Required work:
When copying the data below, keep only the lines from the one with "- Upper line" through the one with "for Left-handed users.", word for word, and skip the pictures.

Data records:

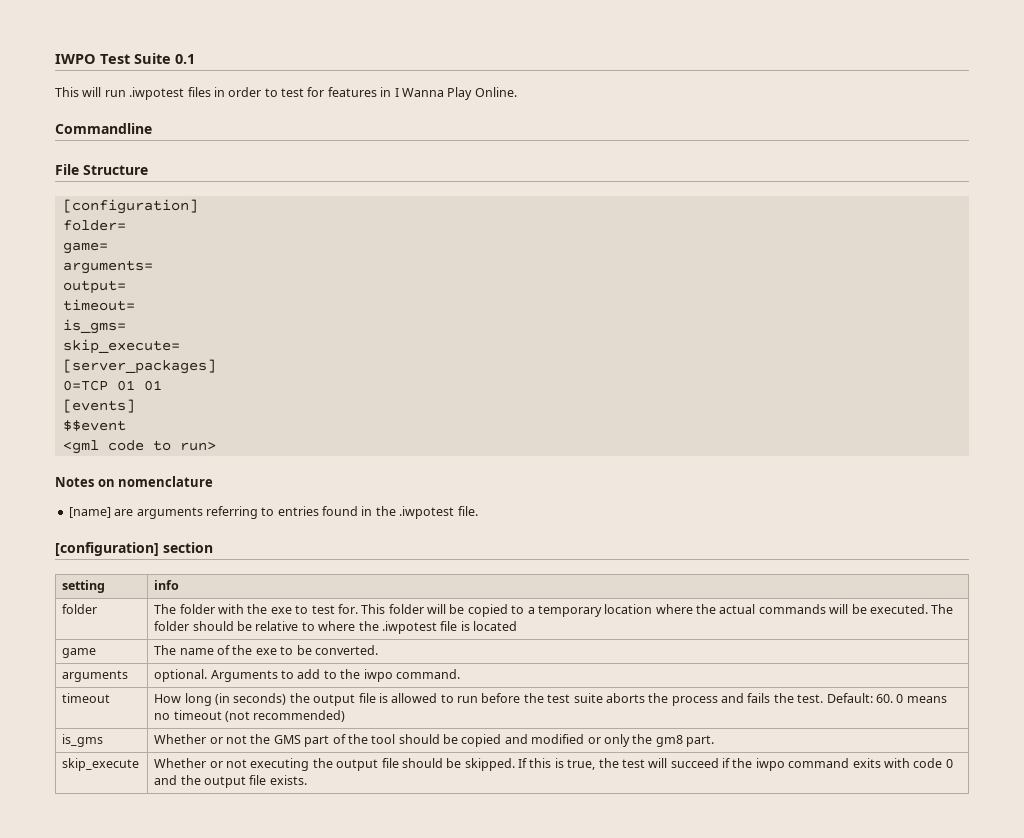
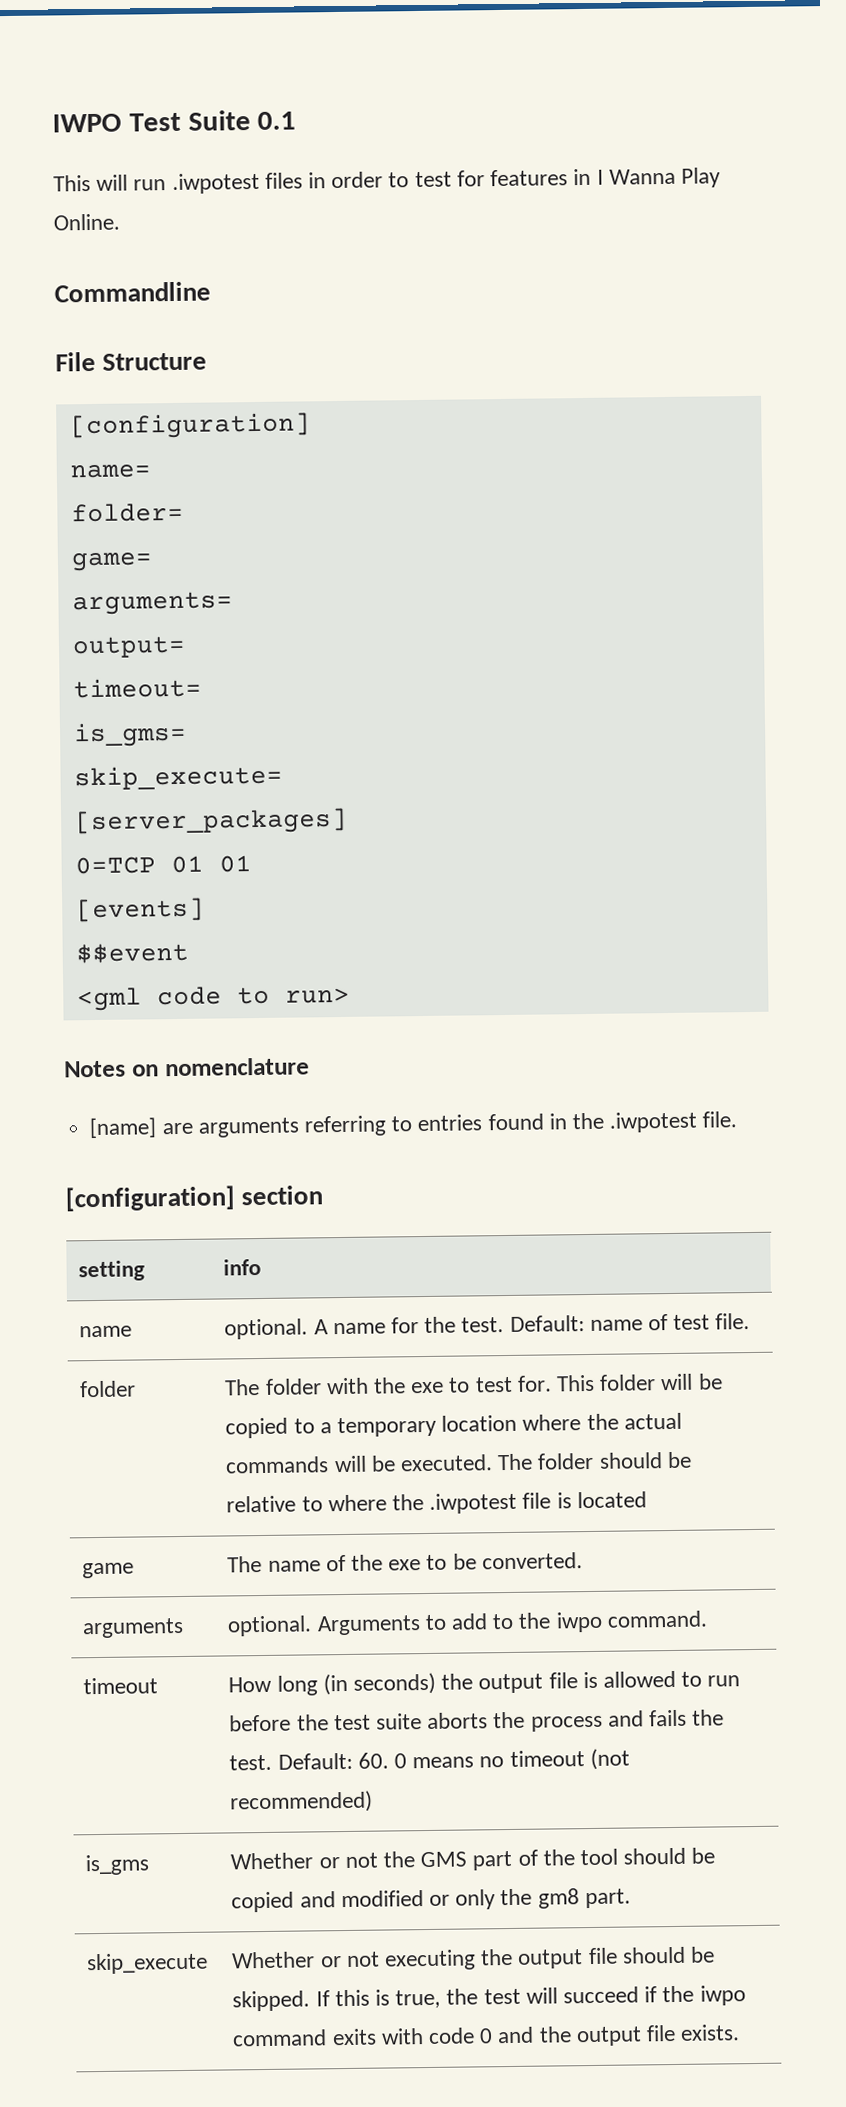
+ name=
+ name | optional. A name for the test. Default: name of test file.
==
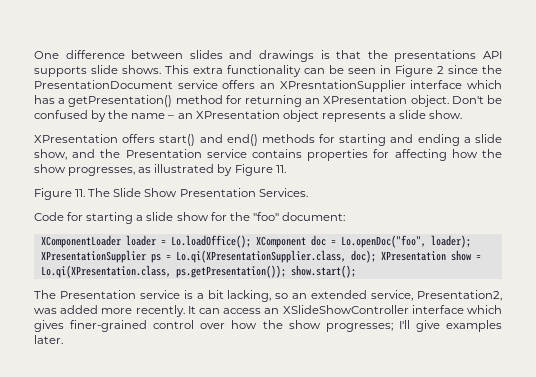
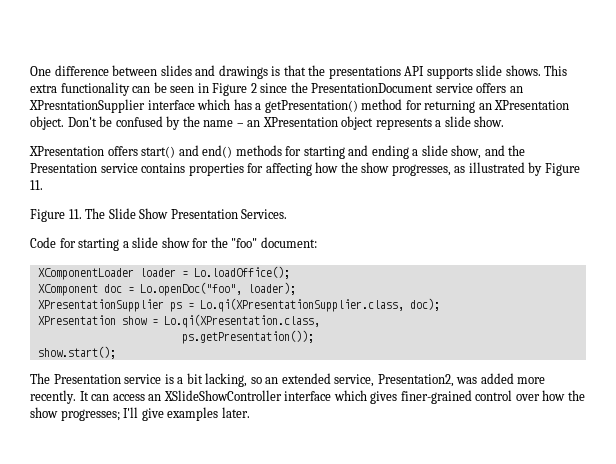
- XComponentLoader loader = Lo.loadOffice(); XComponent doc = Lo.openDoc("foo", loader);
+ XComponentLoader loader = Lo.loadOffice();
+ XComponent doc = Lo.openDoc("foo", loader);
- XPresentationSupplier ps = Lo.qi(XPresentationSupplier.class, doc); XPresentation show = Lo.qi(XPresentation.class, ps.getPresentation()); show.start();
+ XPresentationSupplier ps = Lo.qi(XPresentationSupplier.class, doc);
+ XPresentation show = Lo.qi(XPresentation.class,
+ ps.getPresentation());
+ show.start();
* * *
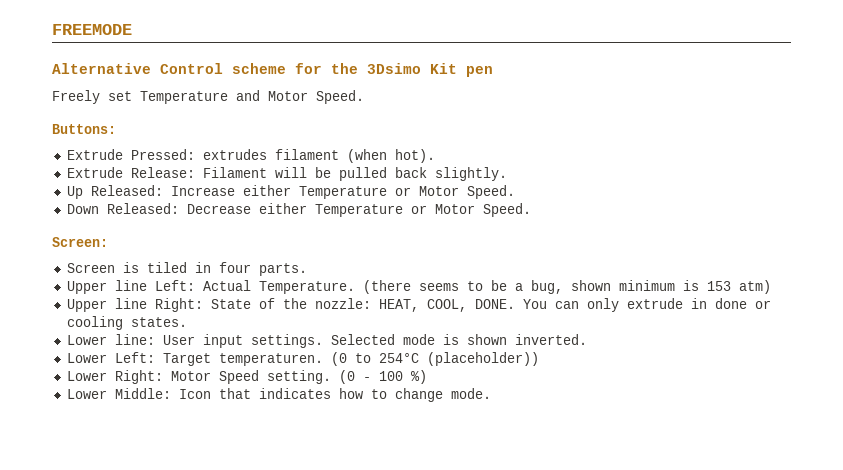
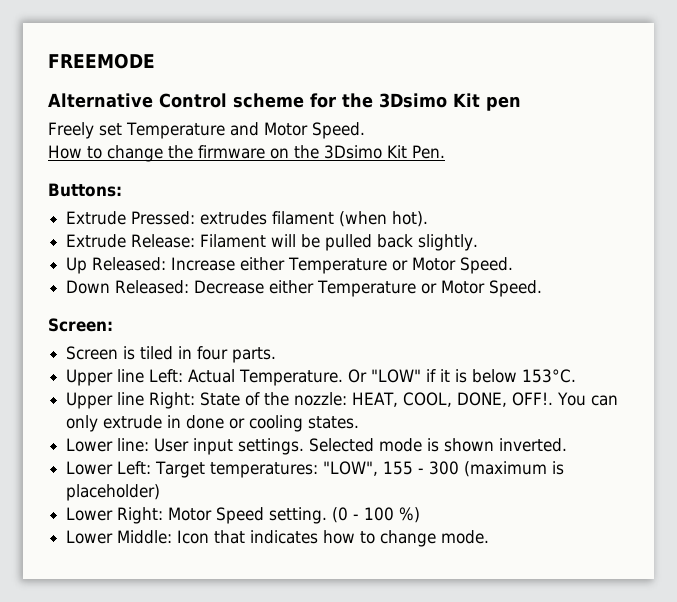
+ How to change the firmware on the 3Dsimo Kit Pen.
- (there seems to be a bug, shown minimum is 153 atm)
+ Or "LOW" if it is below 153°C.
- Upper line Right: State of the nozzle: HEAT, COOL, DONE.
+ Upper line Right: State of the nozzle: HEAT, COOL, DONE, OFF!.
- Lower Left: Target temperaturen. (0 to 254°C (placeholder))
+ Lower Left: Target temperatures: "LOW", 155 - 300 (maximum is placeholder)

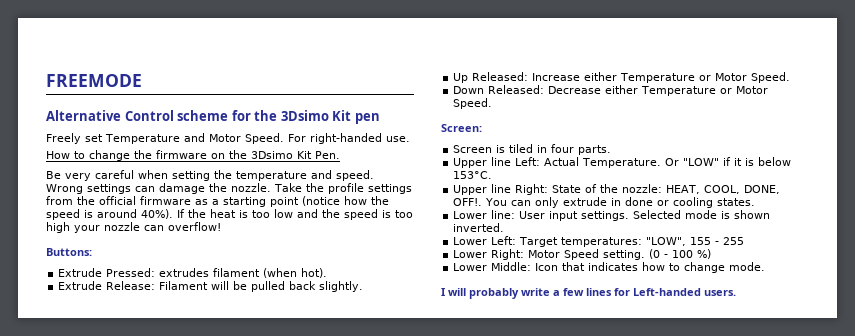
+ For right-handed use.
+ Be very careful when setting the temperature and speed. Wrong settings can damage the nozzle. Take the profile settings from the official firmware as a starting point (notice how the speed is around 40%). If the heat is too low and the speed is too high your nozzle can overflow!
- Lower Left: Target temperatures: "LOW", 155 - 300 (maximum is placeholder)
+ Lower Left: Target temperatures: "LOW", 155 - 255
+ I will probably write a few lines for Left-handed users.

Written answer:
- Upper line Right: State of the nozzle: HEAT, COOL, DONE.
+ Upper line Right: State of the nozzle: HEAT, COOL, DONE, OFF!.
- Lower Left: Target temperaturen. (0 to 254°C (placeholder))
+ Lower Left: Target temperatures: "LOW", 155 - 300 (maximum is placeholder)

+ For right-handed use.
+ Be very careful when setting the temperature and speed. Wrong settings can damage the nozzle. Take the profile settings from the official firmware as a starting point (notice how the speed is around 40%). If the heat is too low and the speed is too high your nozzle can overflow!
- Lower Left: Target temperatures: "LOW", 155 - 300 (maximum is placeholder)
+ Lower Left: Target temperatures: "LOW", 155 - 255
+ I will probably write a few lines for Left-handed users.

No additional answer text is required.